Each is plagued with the wide propagation of a more democratic 
alternative (Protestantism, Socialism) which it regards as an obstreperous 
and irreverent stepchild, for although each wants the world to accept its 
views, each also desires the final disposition of them.  Dissent is either 
treasonous (contra people) or blasphemous (contra God); one punishes 
it directly in this life, one indirectly through disposition of a believed-in 
next.  To join either is to forfeit it your rights.  One is world negating, the 
other is other-than-world negating.  Each asserts that the only way to be 
truly human is to embrace its faith.  Both have collectively deterministic 
views of history; one is determined by Mind (what happens is ordained 
of God) and the other is determined by Matter (the evolution of the 
distribution of material is the guiding force of history), and both 
culminate in utopia.  Both have a person to worship and a book to read, 
and both have trained experts to communicate the orthodox meaning of 
each to the mass herds, and to denounce forbidden concepts and 
conceivers.  The masses of each are constrained to take their words at 
face value; the words of ideologues commissioned to propagate the 
Faith.
        That such similarities should manifest themselves in the relational 
structures between these belief systems and their respective social 
masses is not surprising.  Correlative opposites mutually and 
symmetrically define from a neutral or uncommitted perspective; us-them 
only manifests itself after a Leap – in either direction.  Marxism would 
have to have a governmental system of absolute authority from below to 
be in good faith with itself.  Lacking time and a practicable paradigm from 
which to develop such a system, the closest available, complementary 
alternative was employed – a governmental system of absolute authority 
from above, the model of its ideological antithesis and methodological 
twin, Christianity.  The adoption of this internal self-contradiction 
festered in the heart of the Soviet system, and in the end, facilitated its 
demise.
    V. The Social Subsumption
        Feuerbach’s work was brilliant and insightful, and at first one might 
suspect that Marx had betrayed him by placing the God of Matter upon 
the throne from which Feuerbach had only recently removed the God of 
Mind.  Actually, Feuerbach had only dealt with one side of the question, 
and Marx embarked upon the first movement of the other side when he 
crystallized Matter into an icon.  That Apollo had been given away, 
missed, and reclaimed by humanity was an incomplete resolution of the 
situation; the same dialectic had to be traversed in Dionysian terms.  

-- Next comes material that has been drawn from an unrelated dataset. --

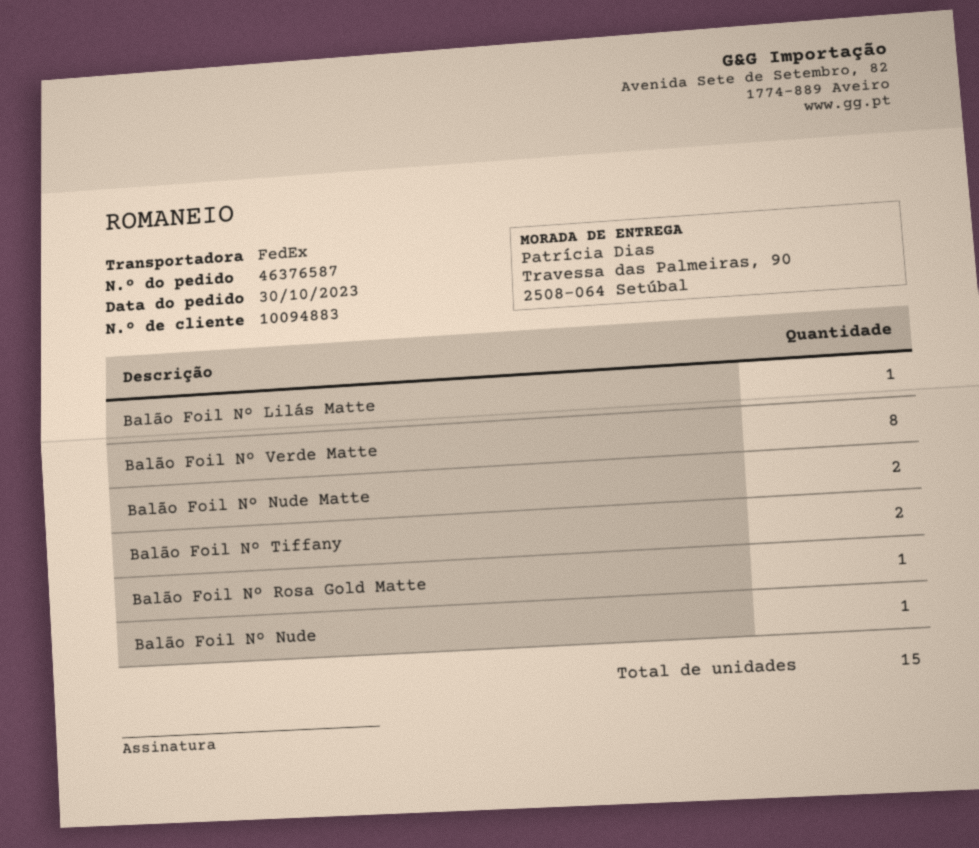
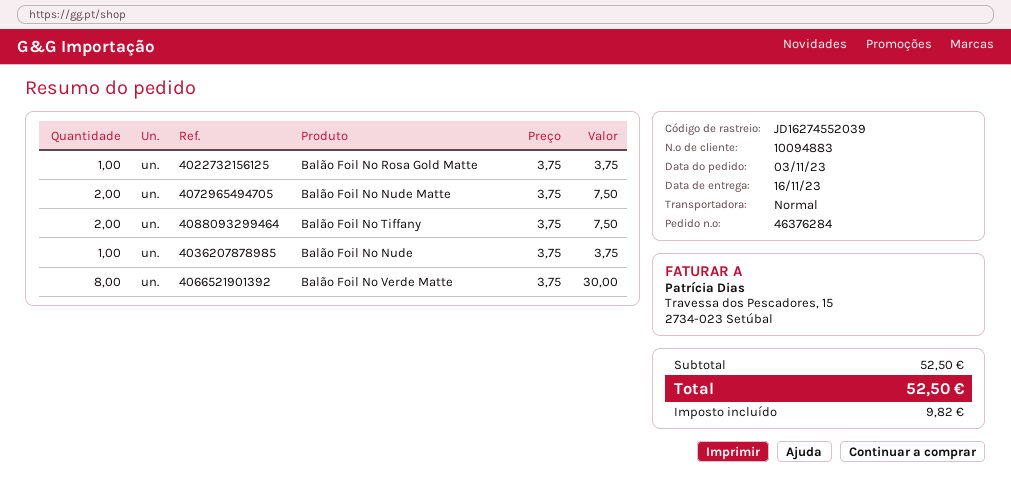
order number: 46376587 -> 46376284
order date: 2023-10-30 -> 2023-11-03
shipping method: FedEx -> standard
Balão Foil Nº Lilás Matte: 1 -> none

Chaos and Order are co-primordial, and neither can be apprehended 
absolutely by humankind, only believed in (a major problem in computer 
science is the inability to construct a truly random number generator; 
any pattern – including the Kantian categories of space, time and 
causality - necessarily begets pattern).  At the same instant that 
humanity became aware of mind, that is, when humanity began to 
become human, humanity also became aware of body - a body that Marx 
had enshrined and thus stolen from them.  The thesis of Jesus, the 
crystallizer of Mind, had been dialectically resolved by Feuerbach; who 
would resolve the Marxian thesis?
        It has been done, by Friedrich Nietszche.  The majority of his work 
concerns how humanity had divorced itself from its body.  Nietszche 
missed this body, and reclaimed it in his monumental work THE WILL 
TO POWER.  Nietszche did not write as Feuerbach did; he wrote not with 
the Apollonian clarity of the dialectic, but with the Dionysian passion of 
the hammer.
        Feuerbach and Nietszche, the humanizers of Jesus’ God of Mind and 
Marx’s God of Matter, the Promethean reclaimers of Order and Chaos, 
formulated the restated thesis and antithesis of ‘God is’ and ‘God is not’, 
which really said ‘Mindgod is and Mattergod is not’ and ‘Mattergod is 
and Mindgod is not’.  Their statements are, respectively, ‘Mindgod is 
human’ and ‘Mattergod is human’.  Now these must be combined into 
the next synthesis, the synthesis not yet widely spoken but of which the 
world is already implicitly aware.  It is this:  Mindgod and Mattergod are 
the thesis and antithesis which are synthesized in humanity.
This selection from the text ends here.